◆ **Directions**
Your job is to set down the stretch of entries that opens with the line containing "html: none ->" and closes with the line containing "de la asignatura". Keep both end lines, copy each exactly, and add nothing.

◆ **Record set**

···

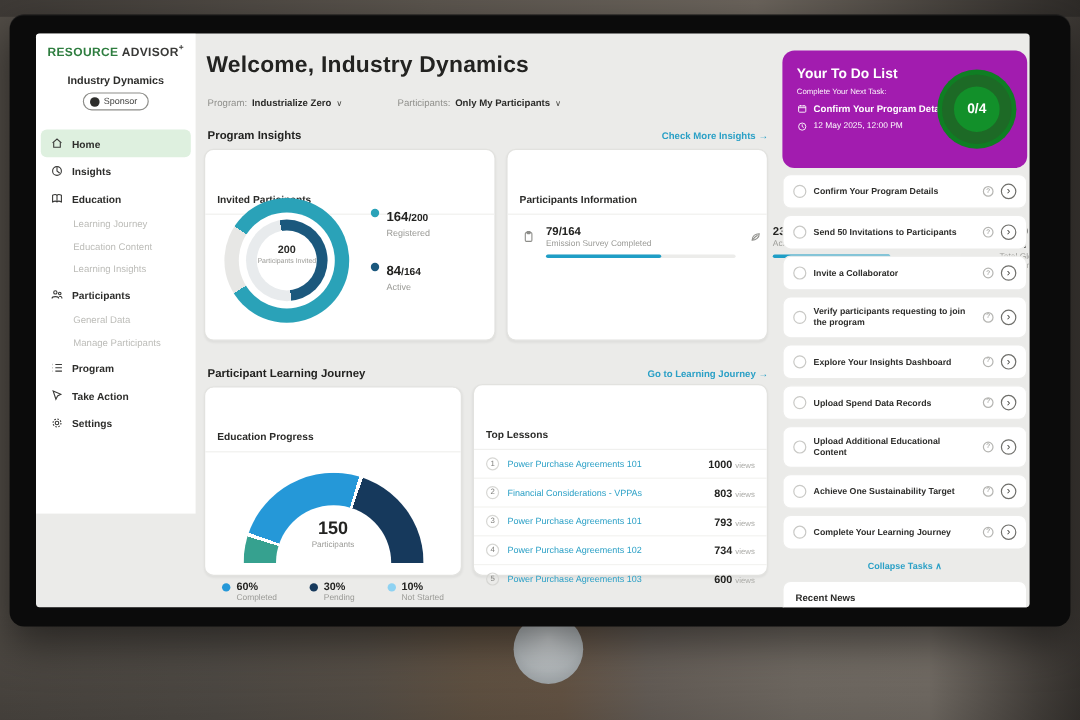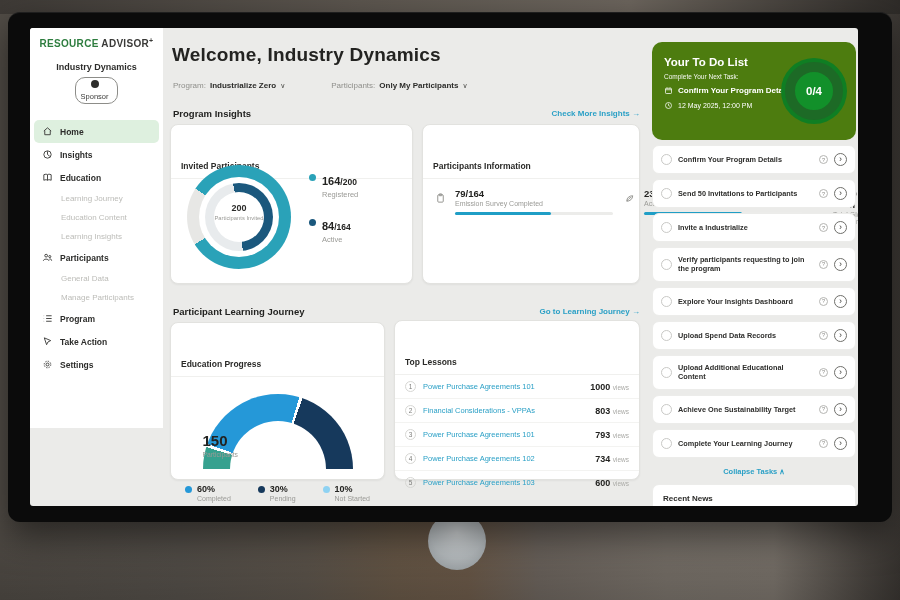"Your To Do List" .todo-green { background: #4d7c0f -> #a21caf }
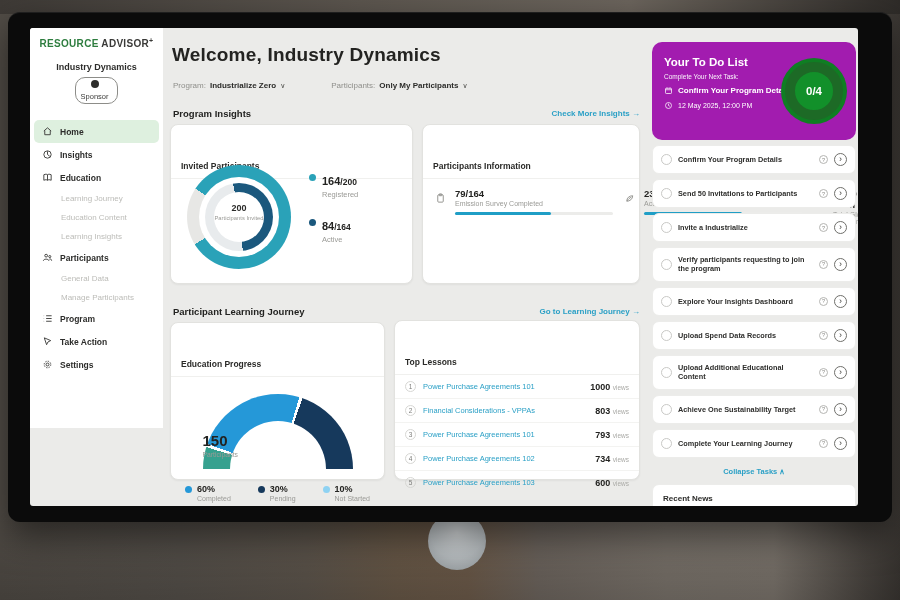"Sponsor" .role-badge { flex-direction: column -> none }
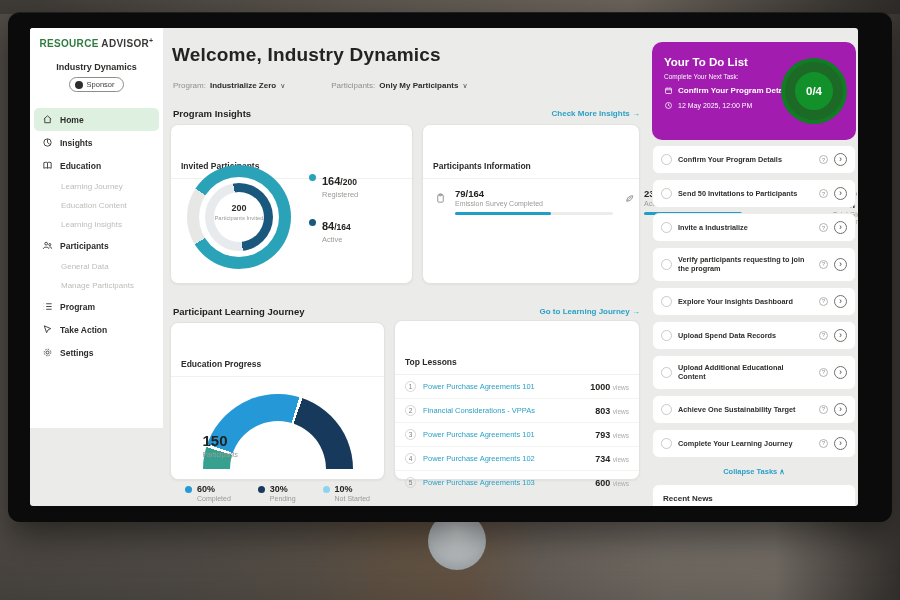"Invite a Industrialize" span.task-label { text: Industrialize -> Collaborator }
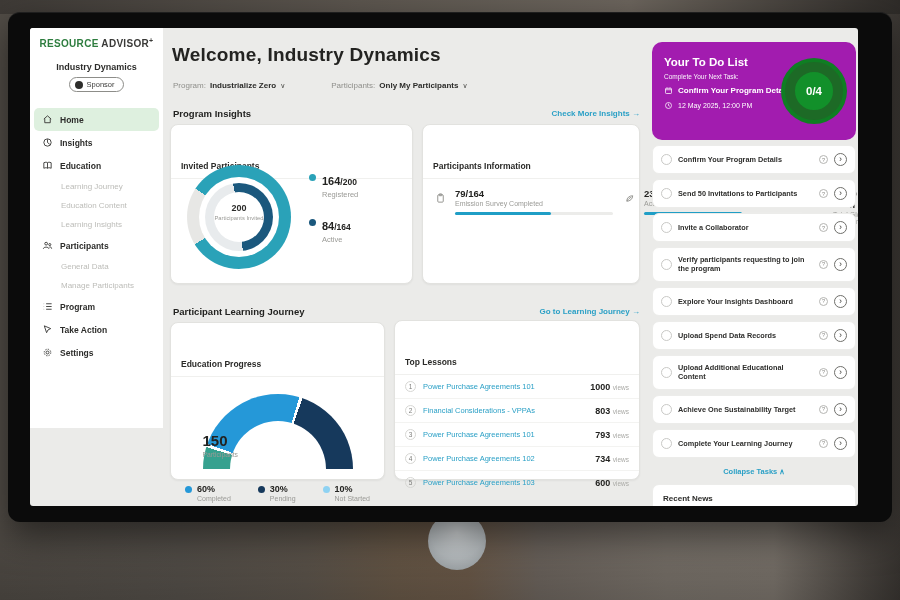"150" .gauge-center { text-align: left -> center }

···

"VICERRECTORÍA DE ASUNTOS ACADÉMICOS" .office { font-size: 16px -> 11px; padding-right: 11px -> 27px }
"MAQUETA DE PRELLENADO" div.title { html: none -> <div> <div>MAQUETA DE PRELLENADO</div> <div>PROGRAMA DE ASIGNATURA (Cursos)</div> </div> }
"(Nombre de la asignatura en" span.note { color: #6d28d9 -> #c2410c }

···

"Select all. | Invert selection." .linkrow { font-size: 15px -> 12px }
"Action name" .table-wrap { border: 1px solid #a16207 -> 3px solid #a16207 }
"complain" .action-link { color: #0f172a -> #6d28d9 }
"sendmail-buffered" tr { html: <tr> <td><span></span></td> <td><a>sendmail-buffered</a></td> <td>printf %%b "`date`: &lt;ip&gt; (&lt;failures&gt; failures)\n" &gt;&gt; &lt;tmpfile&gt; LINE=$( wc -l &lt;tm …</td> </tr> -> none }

···

◆ **Task output**
"MAQUETA DE PRELLENADO" div.title { html: none -> <div> <div>MAQUETA DE PRELLENADO</div> <div>PROGRAMA DE ASIGNATURA (Cursos)</div> </div> }
"(Nombre de la asignatura en" span.note { color: #6d28d9 -> #c2410c }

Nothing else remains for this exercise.